- [To do]:
Please copy out all lines of the entries that contain the word "Liefertermin".
───── Raw data ─────
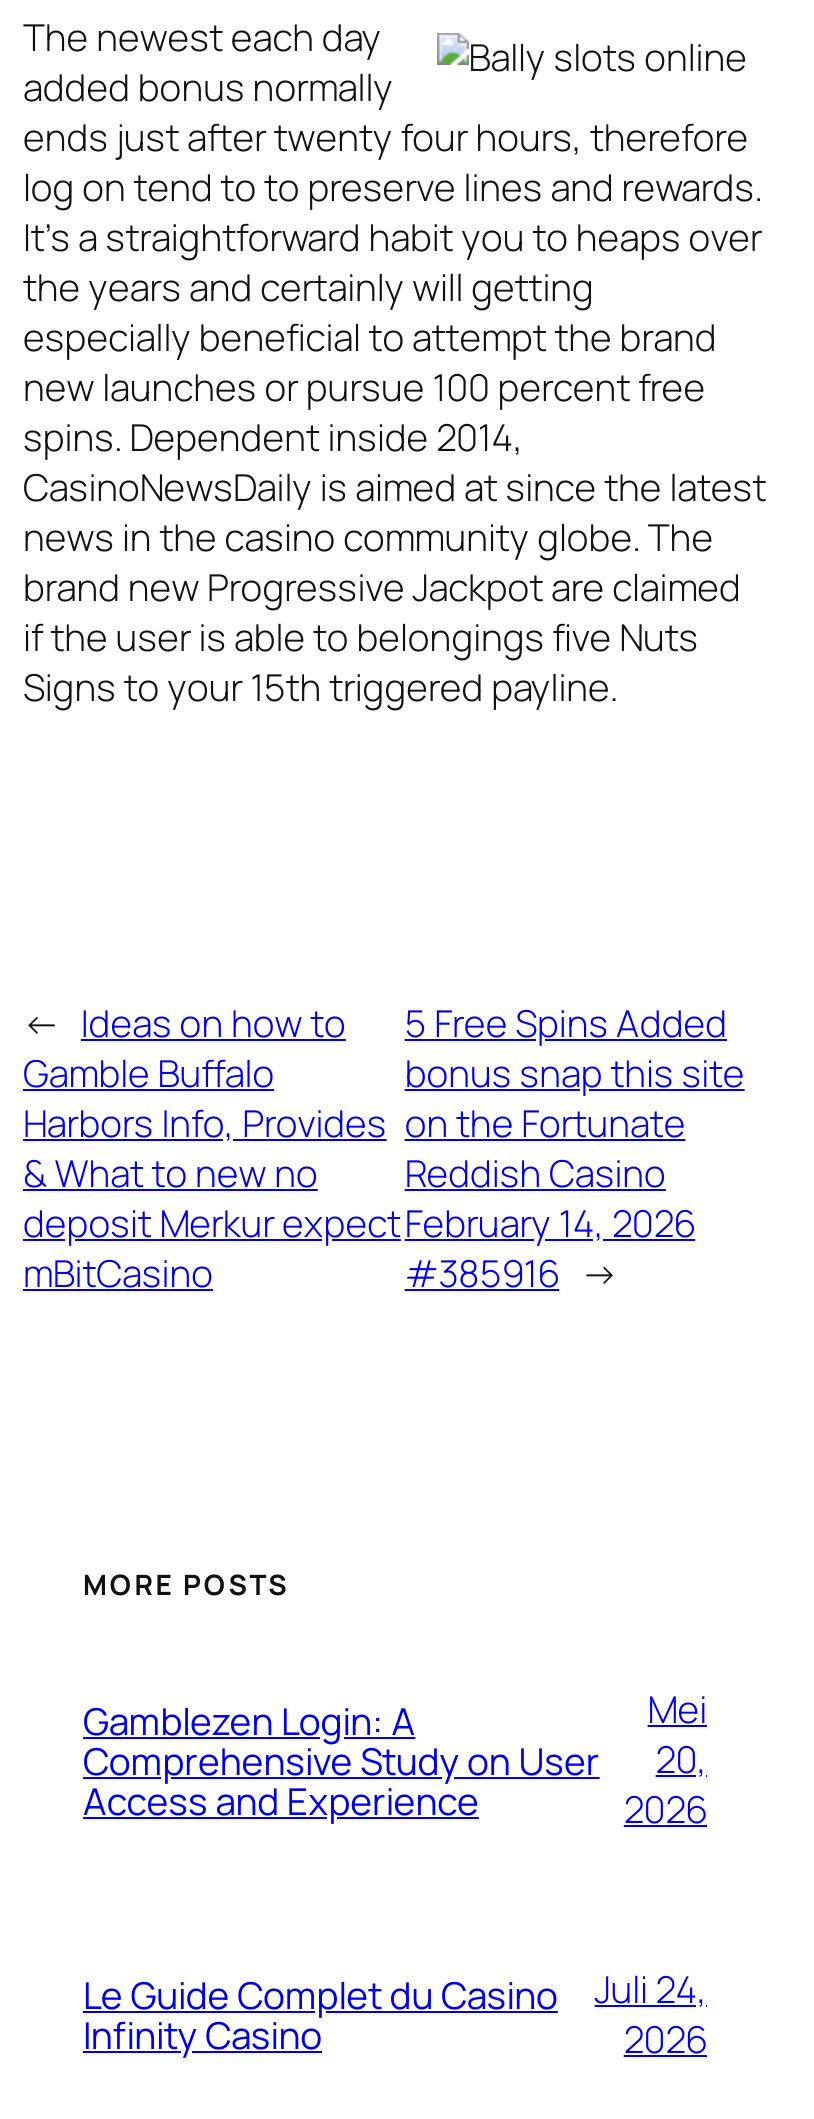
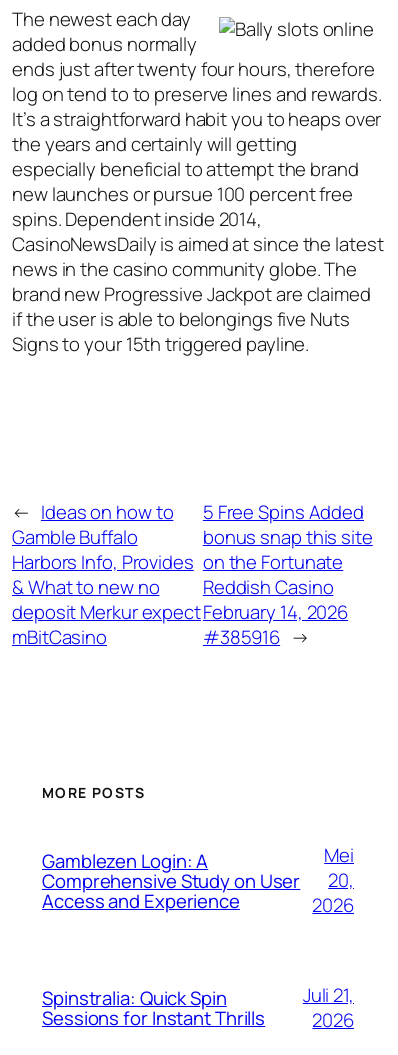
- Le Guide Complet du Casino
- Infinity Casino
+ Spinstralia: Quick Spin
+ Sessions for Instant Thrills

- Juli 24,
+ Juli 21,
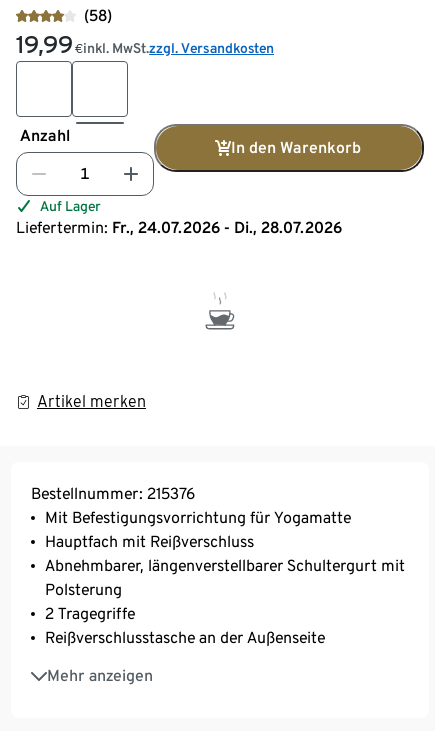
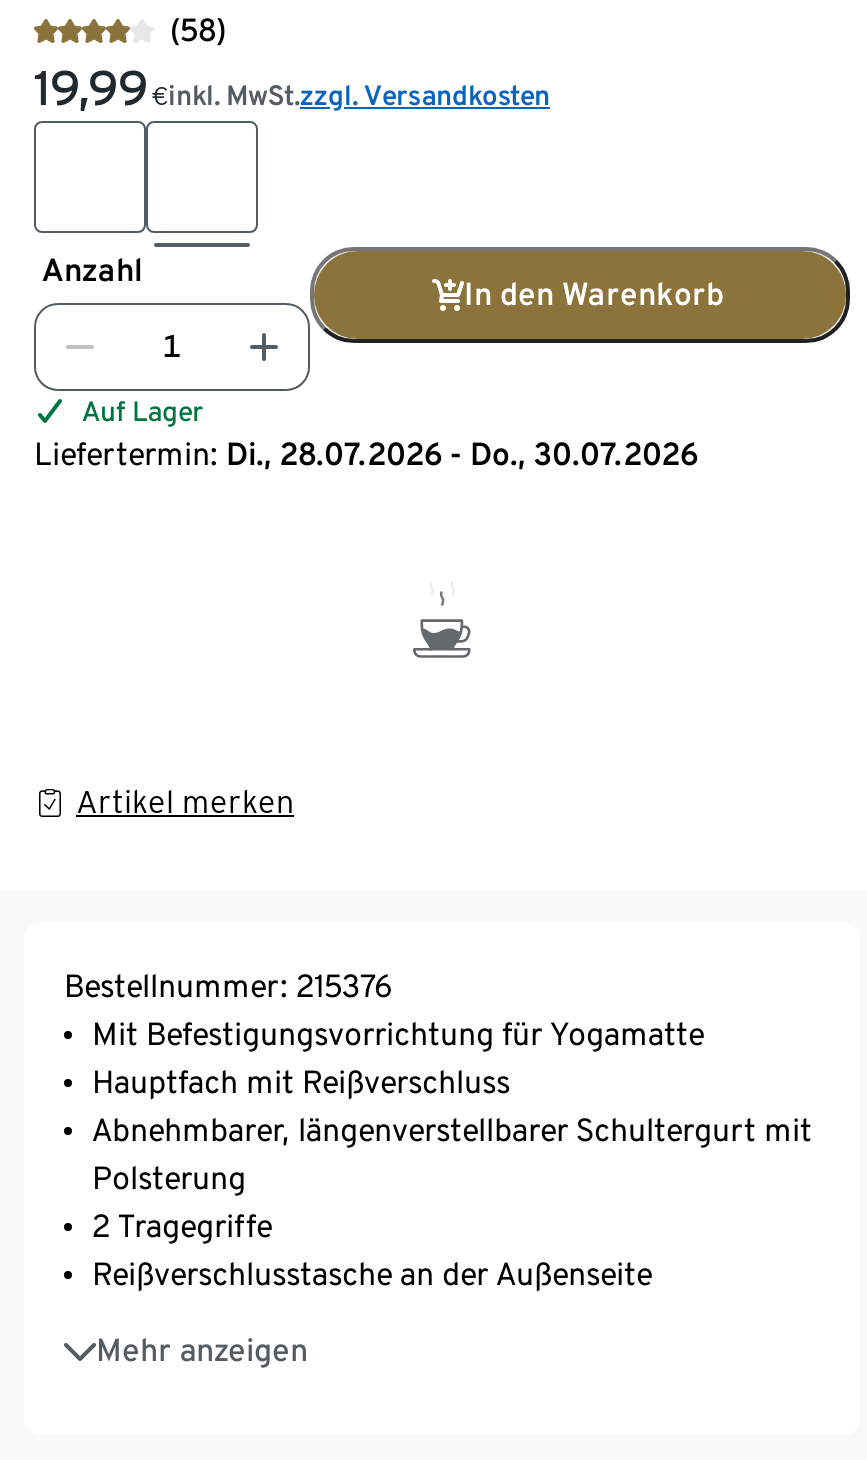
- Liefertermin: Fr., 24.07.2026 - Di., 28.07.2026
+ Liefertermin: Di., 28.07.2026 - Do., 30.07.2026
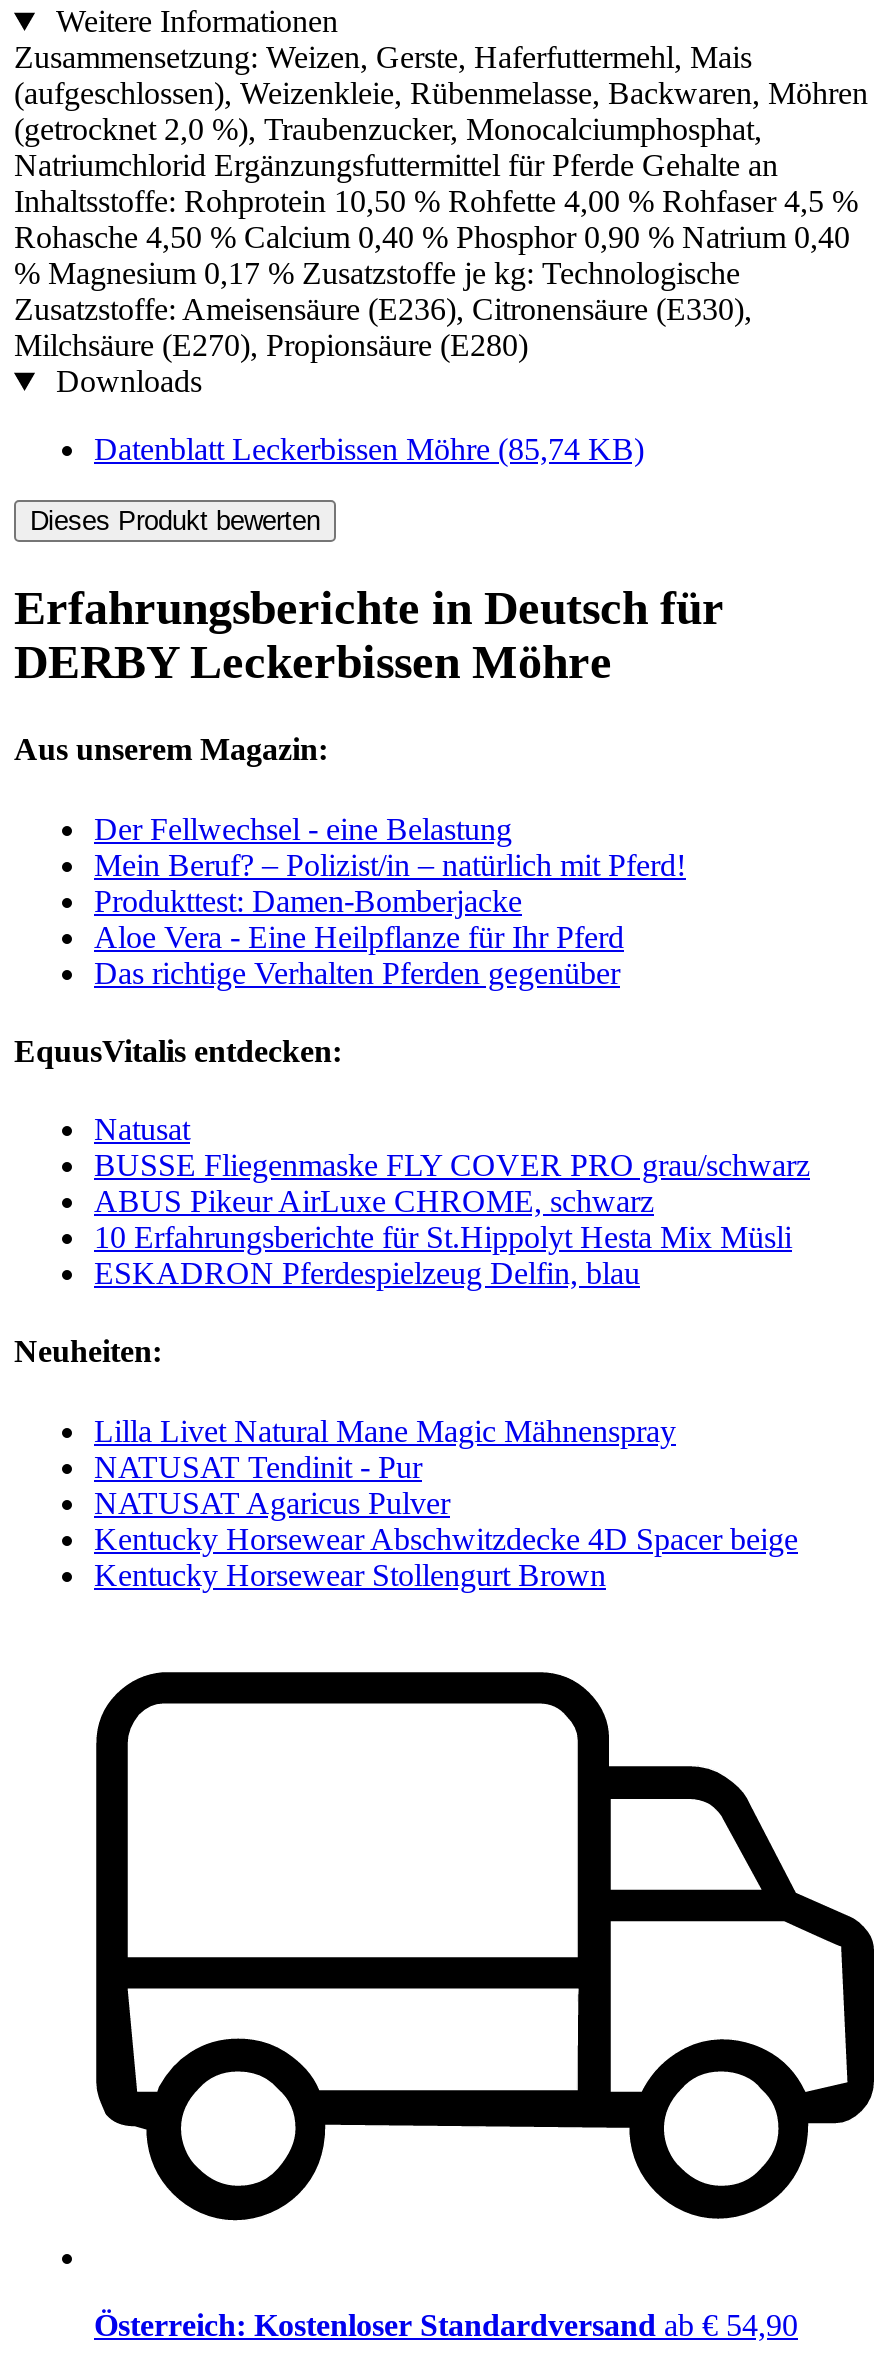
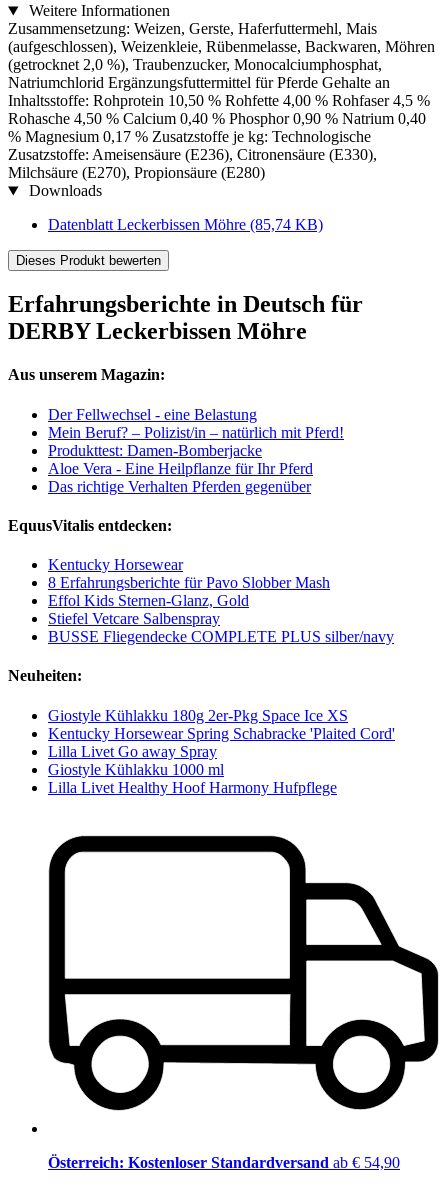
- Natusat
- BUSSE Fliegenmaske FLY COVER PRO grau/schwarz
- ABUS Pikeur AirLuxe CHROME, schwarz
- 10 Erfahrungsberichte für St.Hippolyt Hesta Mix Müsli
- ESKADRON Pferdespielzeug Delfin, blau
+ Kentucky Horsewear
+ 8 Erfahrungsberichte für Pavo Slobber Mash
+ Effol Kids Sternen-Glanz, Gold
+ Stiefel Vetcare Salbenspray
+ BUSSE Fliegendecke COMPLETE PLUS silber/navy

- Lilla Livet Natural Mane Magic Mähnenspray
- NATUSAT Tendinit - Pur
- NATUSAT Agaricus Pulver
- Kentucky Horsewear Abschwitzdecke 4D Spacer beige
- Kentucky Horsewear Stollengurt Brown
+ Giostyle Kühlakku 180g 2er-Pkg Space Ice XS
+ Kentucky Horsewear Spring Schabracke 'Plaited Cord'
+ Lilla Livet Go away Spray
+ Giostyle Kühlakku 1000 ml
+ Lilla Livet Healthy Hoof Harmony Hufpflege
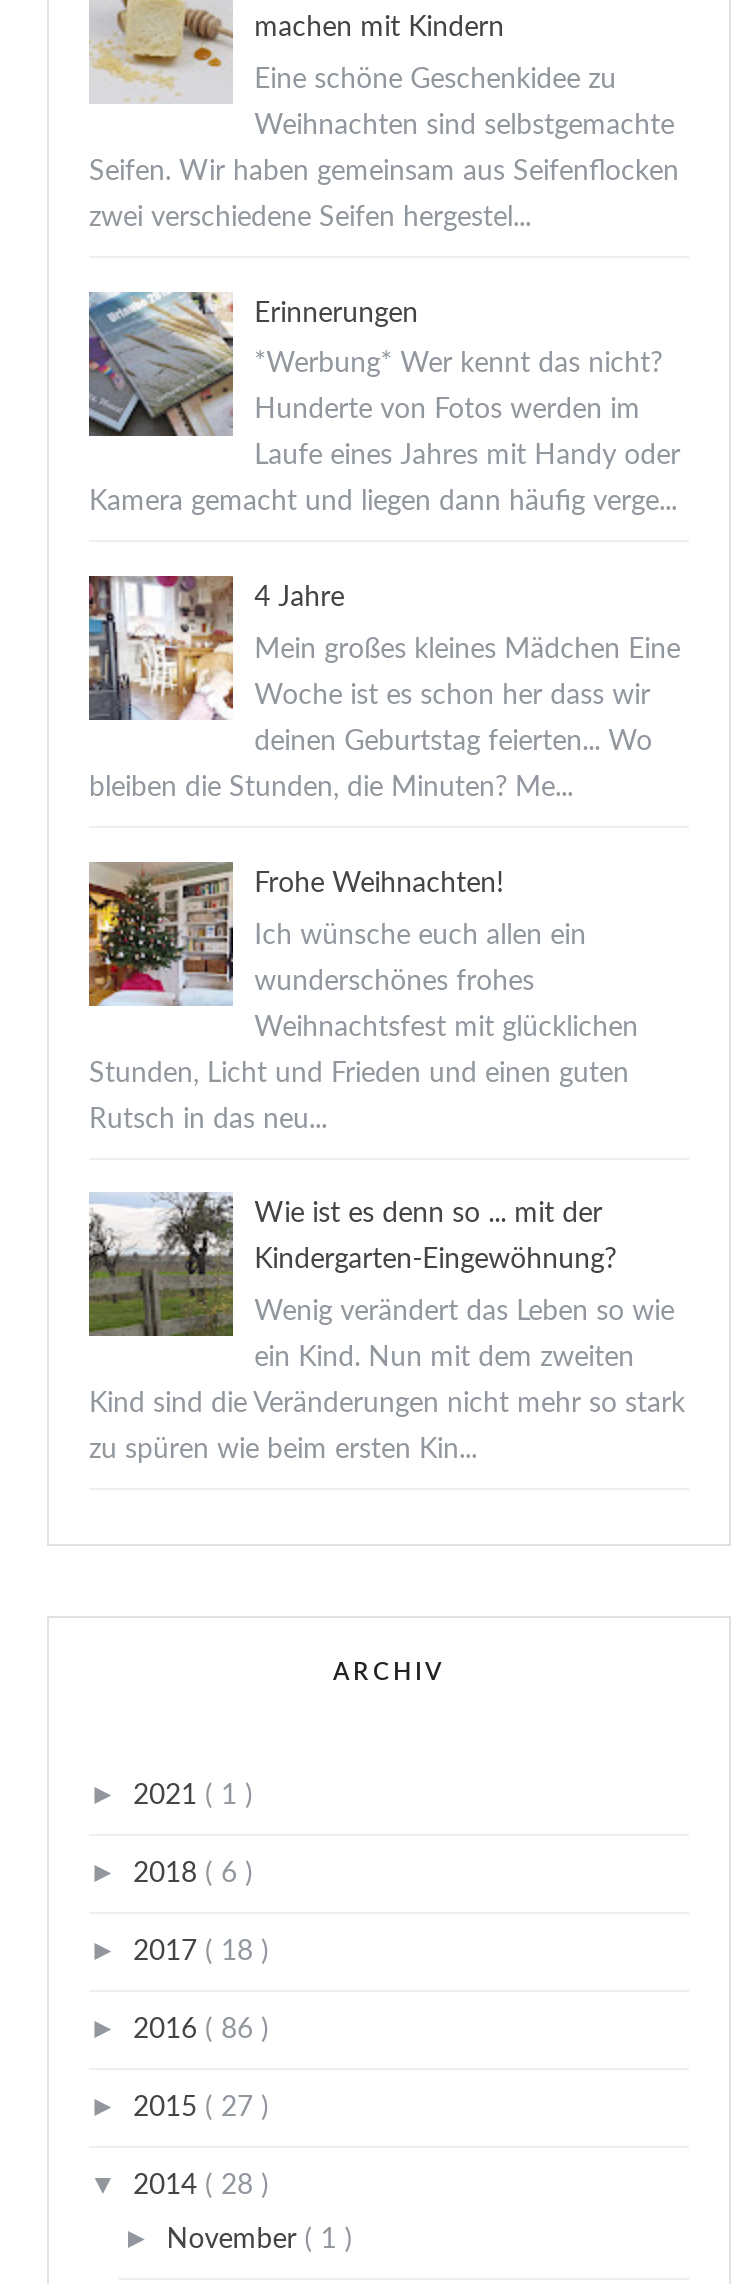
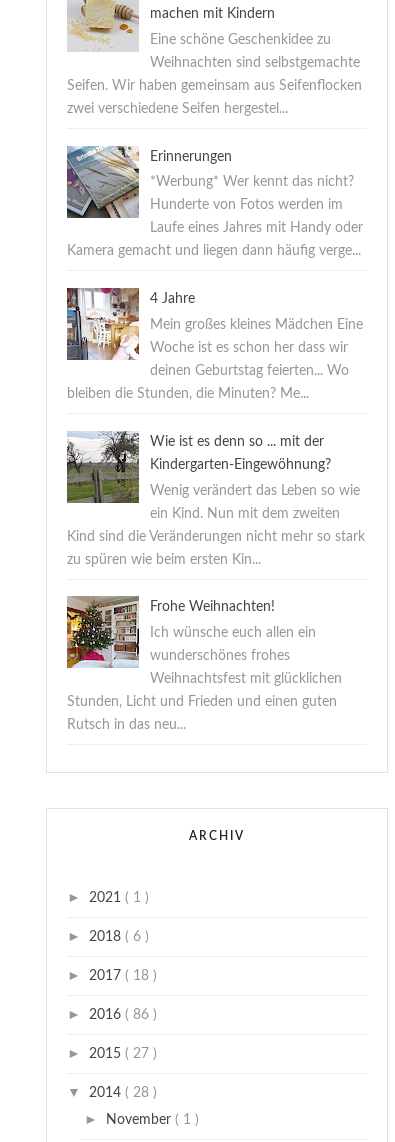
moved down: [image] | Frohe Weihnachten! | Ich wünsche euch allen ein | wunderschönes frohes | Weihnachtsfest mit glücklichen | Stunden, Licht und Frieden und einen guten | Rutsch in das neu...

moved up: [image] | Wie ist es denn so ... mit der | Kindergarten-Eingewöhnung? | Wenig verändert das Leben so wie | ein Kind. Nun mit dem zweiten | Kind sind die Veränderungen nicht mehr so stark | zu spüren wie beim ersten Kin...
─────
- [Worked solution]:
- Liefertermin: Fr., 24.07.2026 - Di., 28.07.2026
+ Liefertermin: Di., 28.07.2026 - Do., 30.07.2026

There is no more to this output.